Mike's Minute: The war week four and what we've learnt

Author
Mike Hosking ,
Publish Date
Fri, 27 Mar 2026, 10:15am

I think we have a couple of emerging themes as we come to the end of week four of Operation Epic Fury. 

If you follow Australia as closely as I do, you will, like me, have been filled with a sense of pride or surprise that we are out doing them in adultness. 

Yes, unions here and media have pedalled the usual BS on more money for every man and their dog, let's work from home, let's panic about days left of petrol etc. But believe me – in Australia it's been worse. 

They have lost their you-know-what. 

They are at each other. It's not helped by their state system and that tension between state and federal and the confusion over who is doing what, and when, and whether it's any good. 

Stations have run dry, not because they don’t have fuel, but because they don’t know how to drive a truck up the road. 
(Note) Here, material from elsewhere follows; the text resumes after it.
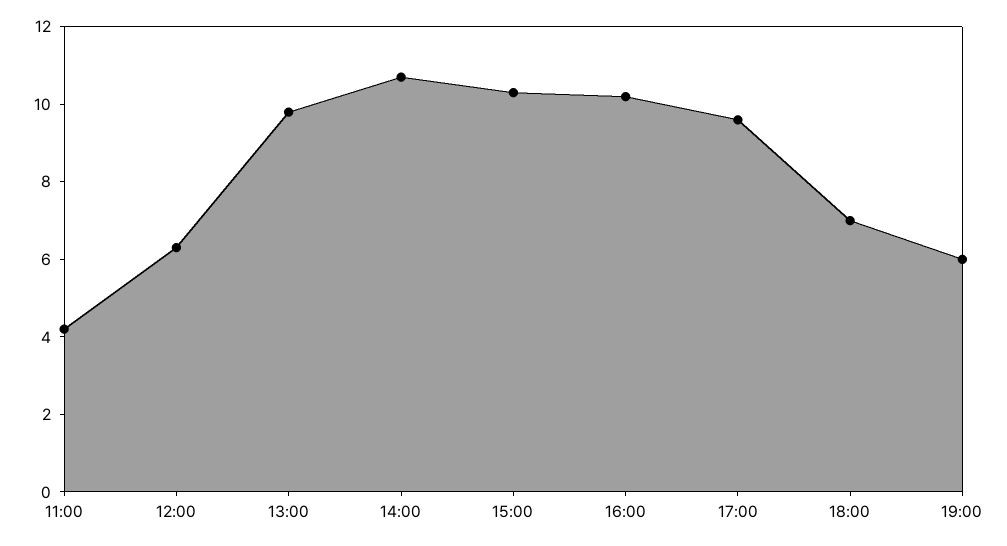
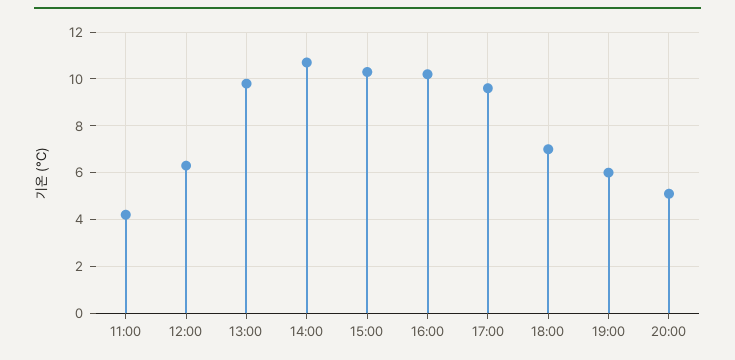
20:00: none -> 5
Rural has been going at city, punter has been going at petrol operator, the Coalition and One Nation have been going at Labour. It's been a free for all bitchathon, driven by an underlying panic. 

Another realisation – despite the fact a few hundred people have bought a BYD, it has become stunningly clear just how far off a renewable future we are. 

Buy all the EVs you want and cycle until you are blue in the face. The cold, hard truth is that solar and batteries do not, nor I suspect will they ever in our lifetime, run a country. 

Diesel runs a country. You put oil in tractors and trucks and in factories. We can be grateful our power is mostly renewable and that means we are better off than most of the world, including Australia. 

But the cold, hard truth is a small bit of water carrying only 20% of the overall supply can cripple a planet, or it will if this thing isn't over shortly. 

We have of course been here before. Oil has been an issue in the 70's and early 2000's. 

Did we change because of it? No. 

Did we say we should, or would? Probably. But we didn’t. 

And you know why? Because we can't. Until the combine harvester runs on wind and the plane takes off using batteries and every factory, farmer and person who produces anything we wear, or eat, or live with does it differently, oil is it. 

The whole renewables argument has been blown sky high. The world has never used, nor needed, more fossil fuels. 

Four weeks of a scrap in one country has laid theory vs reality bare.